--- START ---

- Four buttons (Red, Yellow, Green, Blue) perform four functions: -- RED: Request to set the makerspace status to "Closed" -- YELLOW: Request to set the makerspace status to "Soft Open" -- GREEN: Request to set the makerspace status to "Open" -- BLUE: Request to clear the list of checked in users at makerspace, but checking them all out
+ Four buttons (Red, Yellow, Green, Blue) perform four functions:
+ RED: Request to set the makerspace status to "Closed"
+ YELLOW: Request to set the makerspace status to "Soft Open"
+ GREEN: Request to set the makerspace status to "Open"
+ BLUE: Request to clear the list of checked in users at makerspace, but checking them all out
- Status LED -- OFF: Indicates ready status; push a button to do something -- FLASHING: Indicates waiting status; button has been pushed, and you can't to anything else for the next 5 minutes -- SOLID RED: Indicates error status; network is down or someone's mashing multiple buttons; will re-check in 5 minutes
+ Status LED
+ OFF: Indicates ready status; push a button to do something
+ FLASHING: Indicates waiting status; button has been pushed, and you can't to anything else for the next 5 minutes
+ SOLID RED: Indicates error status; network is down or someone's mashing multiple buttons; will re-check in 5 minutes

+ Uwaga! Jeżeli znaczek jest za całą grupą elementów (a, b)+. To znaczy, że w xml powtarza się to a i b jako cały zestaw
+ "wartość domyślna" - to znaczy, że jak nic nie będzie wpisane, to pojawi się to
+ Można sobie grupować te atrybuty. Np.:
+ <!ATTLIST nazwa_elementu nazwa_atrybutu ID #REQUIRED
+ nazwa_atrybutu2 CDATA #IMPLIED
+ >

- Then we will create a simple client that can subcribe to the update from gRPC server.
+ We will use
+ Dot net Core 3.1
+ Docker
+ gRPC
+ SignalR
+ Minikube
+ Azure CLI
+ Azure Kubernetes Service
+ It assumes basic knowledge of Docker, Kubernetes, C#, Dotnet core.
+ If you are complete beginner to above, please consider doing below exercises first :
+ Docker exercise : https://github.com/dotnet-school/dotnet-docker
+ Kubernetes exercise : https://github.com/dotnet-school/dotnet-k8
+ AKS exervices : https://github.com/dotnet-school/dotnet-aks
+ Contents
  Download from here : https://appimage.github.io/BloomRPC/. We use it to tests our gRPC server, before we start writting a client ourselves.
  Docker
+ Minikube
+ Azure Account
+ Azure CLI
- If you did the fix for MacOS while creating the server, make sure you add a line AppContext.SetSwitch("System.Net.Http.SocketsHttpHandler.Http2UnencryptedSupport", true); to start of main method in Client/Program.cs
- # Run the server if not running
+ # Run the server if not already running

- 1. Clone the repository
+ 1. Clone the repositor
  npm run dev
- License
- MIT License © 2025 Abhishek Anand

--- END ---

§ WHAT IS EXPECTED
A verbatim copy of all the entries above is requested.

§ EXPECTED OUTPUT
- Four buttons (Red, Yellow, Green, Blue) perform four functions: -- RED: Request to set the makerspace status to "Closed" -- YELLOW: Request to set the makerspace status to "Soft Open" -- GREEN: Request to set the makerspace status to "Open" -- BLUE: Request to clear the list of checked in users at makerspace, but checking them all out
+ Four buttons (Red, Yellow, Green, Blue) perform four functions:
+ RED: Request to set the makerspace status to "Closed"
+ YELLOW: Request to set the makerspace status to "Soft Open"
+ GREEN: Request to set the makerspace status to "Open"
+ BLUE: Request to clear the list of checked in users at makerspace, but checking them all out
- Status LED -- OFF: Indicates ready status; push a button to do something -- FLASHING: Indicates waiting status; button has been pushed, and you can't to anything else for the next 5 minutes -- SOLID RED: Indicates error status; network is down or someone's mashing multiple buttons; will re-check in 5 minutes
+ Status LED
+ OFF: Indicates ready status; push a button to do something
+ FLASHING: Indicates waiting status; button has been pushed, and you can't to anything else for the next 5 minutes
+ SOLID RED: Indicates error status; network is down or someone's mashing multiple buttons; will re-check in 5 minutes

+ Uwaga! Jeżeli znaczek jest za całą grupą elementów (a, b)+. To znaczy, że w xml powtarza się to a i b jako cały zestaw
+ "wartość domyślna" - to znaczy, że jak nic nie będzie wpisane, to pojawi się to
+ Można sobie grupować te atrybuty. Np.:
+ <!ATTLIST nazwa_elementu nazwa_atrybutu ID #REQUIRED
+ nazwa_atrybutu2 CDATA #IMPLIED
+ >

- Then we will create a simple client that can subcribe to the update from gRPC server.
+ We will use
+ Dot net Core 3.1
+ Docker
+ gRPC
+ SignalR
+ Minikube
+ Azure CLI
+ Azure Kubernetes Service
+ It assumes basic knowledge of Docker, Kubernetes, C#, Dotnet core.
+ If you are complete beginner to above, please consider doing below exercises first :
+ Docker exercise : https://github.com/dotnet-school/dotnet-docker
+ Kubernetes exercise : https://github.com/dotnet-school/dotnet-k8
+ AKS exervices : https://github.com/dotnet-school/dotnet-aks
+ Contents
  Download from here : https://appimage.github.io/BloomRPC/. We use it to tests our gRPC server, before we start writting a client ourselves.
  Docker
+ Minikube
+ Azure Account
+ Azure CLI
- If you did the fix for MacOS while creating the server, make sure you add a line AppContext.SetSwitch("System.Net.Http.SocketsHttpHandler.Http2UnencryptedSupport", true); to start of main method in Client/Program.cs
- # Run the server if not running
+ # Run the server if not already running

- 1. Clone the repository
+ 1. Clone the repositor
  npm run dev
- License
- MIT License © 2025 Abhishek Anand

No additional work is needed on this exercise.